On Sudan’s support for a Palestinian state the statement added: “This position was never changed and would never change, and continues in line with the Arab Consensus and the resolutions of the Arab League.”
Analysts say the meeting could be seen as part of efforts to help remove the country from a 1993 U.S. list of “state sponsors of terrorism,” which has cut it off from financial markets and severely harmed its economy.
And al-Burhan’s efforts seem to have yielded results.

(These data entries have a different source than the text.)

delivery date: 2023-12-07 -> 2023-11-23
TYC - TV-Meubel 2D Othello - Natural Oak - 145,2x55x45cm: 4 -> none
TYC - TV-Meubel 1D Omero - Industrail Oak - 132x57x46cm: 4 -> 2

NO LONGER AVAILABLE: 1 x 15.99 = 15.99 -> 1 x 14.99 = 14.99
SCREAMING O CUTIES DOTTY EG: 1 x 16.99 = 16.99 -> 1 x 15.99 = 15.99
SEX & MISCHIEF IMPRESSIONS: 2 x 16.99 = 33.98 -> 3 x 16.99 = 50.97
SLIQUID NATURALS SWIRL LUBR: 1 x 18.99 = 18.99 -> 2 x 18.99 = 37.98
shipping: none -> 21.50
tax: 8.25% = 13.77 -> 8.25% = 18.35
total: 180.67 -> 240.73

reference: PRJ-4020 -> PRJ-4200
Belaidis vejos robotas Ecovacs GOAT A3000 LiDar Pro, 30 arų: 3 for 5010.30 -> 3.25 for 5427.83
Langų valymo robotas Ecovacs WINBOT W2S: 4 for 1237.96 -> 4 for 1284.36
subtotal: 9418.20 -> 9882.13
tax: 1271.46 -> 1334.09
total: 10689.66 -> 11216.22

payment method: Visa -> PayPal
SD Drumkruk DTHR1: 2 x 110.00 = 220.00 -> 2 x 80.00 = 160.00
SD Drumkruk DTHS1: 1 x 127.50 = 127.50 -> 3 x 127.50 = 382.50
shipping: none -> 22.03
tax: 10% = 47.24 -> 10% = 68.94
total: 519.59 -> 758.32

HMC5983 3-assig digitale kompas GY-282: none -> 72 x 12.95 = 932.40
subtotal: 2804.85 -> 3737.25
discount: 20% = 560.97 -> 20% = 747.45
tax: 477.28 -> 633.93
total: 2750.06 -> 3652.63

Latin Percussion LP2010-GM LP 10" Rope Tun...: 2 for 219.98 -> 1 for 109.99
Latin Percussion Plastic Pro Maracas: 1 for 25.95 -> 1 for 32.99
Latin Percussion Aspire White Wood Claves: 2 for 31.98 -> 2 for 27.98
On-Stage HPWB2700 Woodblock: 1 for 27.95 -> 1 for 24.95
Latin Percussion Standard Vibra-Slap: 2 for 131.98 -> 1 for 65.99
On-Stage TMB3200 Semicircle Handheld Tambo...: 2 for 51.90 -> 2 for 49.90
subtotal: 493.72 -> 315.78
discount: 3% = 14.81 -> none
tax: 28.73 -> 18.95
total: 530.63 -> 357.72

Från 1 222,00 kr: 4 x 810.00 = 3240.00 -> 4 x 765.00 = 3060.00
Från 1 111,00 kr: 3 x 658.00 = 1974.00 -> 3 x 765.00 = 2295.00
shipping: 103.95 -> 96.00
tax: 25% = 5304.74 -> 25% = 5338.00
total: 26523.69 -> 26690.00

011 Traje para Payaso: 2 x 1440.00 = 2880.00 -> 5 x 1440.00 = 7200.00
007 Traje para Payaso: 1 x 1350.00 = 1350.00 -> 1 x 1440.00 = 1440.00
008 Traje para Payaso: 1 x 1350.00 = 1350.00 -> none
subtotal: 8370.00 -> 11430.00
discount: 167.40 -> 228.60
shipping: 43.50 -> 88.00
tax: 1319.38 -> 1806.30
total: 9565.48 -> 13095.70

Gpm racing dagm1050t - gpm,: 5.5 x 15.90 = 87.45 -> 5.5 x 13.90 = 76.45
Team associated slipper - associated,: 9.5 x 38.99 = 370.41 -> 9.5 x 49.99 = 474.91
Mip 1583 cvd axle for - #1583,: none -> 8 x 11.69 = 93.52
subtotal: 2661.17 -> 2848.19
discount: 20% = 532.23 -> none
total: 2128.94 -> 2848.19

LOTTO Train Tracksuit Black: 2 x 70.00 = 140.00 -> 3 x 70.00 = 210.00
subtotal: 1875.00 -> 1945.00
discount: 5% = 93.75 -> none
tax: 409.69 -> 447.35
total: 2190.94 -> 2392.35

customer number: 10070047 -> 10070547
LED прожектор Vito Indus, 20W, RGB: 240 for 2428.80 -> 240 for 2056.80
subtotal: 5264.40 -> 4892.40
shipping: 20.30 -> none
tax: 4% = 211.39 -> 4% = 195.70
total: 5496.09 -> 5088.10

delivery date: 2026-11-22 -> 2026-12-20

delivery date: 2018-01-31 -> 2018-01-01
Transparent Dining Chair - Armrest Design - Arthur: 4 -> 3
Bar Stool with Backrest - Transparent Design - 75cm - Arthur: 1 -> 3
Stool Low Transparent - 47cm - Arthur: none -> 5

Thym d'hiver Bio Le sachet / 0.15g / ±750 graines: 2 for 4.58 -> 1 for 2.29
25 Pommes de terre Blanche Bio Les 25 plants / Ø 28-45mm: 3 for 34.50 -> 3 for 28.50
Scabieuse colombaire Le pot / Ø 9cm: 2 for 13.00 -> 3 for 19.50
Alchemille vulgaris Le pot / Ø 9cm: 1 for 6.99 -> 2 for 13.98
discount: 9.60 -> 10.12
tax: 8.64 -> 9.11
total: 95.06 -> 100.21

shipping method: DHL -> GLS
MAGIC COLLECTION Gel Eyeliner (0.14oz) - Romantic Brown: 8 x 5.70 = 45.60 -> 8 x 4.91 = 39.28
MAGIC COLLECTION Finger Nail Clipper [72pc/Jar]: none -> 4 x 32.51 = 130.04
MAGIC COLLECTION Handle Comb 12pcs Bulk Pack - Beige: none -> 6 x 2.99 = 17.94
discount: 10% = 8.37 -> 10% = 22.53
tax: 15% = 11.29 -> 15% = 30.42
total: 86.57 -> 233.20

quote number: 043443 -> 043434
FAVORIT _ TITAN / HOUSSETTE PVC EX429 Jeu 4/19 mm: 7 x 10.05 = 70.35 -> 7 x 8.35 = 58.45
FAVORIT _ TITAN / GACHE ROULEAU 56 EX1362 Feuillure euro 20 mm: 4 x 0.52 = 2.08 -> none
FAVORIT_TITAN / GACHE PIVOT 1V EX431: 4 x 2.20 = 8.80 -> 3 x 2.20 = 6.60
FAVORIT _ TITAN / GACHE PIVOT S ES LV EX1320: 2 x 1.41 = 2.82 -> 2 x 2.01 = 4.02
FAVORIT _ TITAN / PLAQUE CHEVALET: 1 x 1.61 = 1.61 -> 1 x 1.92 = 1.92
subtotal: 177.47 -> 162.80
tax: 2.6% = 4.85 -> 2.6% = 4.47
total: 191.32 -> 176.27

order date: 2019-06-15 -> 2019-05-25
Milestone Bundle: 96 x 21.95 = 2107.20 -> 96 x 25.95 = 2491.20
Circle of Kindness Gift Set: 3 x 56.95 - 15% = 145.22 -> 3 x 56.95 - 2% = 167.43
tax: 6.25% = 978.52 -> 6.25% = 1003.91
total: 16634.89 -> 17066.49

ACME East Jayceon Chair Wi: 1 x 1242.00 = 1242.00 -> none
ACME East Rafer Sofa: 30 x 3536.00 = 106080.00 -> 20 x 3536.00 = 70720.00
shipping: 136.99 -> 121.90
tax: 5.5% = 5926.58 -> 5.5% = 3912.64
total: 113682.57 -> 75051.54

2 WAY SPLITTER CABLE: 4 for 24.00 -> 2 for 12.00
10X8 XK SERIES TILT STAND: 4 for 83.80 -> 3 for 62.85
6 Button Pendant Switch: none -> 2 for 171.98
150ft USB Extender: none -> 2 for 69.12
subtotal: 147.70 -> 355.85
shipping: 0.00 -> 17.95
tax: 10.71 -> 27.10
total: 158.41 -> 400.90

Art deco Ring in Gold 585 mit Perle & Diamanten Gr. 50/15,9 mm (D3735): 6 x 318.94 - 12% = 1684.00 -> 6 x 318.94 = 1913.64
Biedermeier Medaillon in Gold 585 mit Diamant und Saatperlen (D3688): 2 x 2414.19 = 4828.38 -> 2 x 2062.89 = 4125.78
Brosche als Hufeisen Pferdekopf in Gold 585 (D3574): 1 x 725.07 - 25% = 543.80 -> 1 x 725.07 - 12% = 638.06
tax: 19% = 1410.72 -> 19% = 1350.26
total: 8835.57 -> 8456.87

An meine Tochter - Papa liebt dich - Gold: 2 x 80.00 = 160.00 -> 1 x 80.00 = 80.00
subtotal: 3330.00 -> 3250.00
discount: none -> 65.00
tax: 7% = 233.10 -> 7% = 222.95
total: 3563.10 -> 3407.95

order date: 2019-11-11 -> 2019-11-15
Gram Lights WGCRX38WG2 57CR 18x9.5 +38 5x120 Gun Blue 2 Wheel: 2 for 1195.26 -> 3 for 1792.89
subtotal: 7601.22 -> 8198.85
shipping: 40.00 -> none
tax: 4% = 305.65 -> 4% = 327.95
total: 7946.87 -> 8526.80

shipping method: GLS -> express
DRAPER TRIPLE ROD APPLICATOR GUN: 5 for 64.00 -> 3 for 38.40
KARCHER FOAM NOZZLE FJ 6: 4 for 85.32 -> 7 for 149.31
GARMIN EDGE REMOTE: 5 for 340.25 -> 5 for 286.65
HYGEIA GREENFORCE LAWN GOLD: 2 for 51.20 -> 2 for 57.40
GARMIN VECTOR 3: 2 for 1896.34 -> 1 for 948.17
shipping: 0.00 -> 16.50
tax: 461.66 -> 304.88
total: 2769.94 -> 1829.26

In a statement on Monday, U.S. Secretary of State Mike Pompeo welcomed the meeting with Netanyahu and “thanked the Sudanese leader for his leadership in normalising ties with Israel.” In a phone conversation a day earlier, Pompeo invited al-Burhan to visit the U.S.
For Israel, the meeting came at a strategic time days after the release of President Trump’s Middle East peace plan and amid ongoing efforts to expand its influence across the Middle East and North Africa.
It was also crucial for Netanyahu, who is gearing up to contest the upcoming election while facing trial on corruption charges.
But inside Sudan, reactions to the meeting have been condemnatory.
While the cabinet said on Monday it had not been “notified or consulted” about the meeting, the Forces of Freedom and Change (FFC) – a coalition of opposition groups that has struck a three-year power-sharing deal with the military – condemned al-Burhan’s secret encounter.
In a statement the FFC said al-Burhan’s move was “a clear violation of the country’s Constitutional Declaration,” which was signed in August last year to pave the way for civilian rule after the military overthrew al-Bashir in the face of months-long mass protests.
“Fundamental changes to a political issue of such importance, as the relationship with Israel [is], should be decided by the Sudanese people through channels that represent them,” the statement added.
The Sudanese Professional Association (SPA), which spearheaded the anti-Bashir protests, also slammed the meeting. “We affirm our complete condemnation and categorical rejection of these practices and any outcomes that resulted from the meeting,” the SPA said.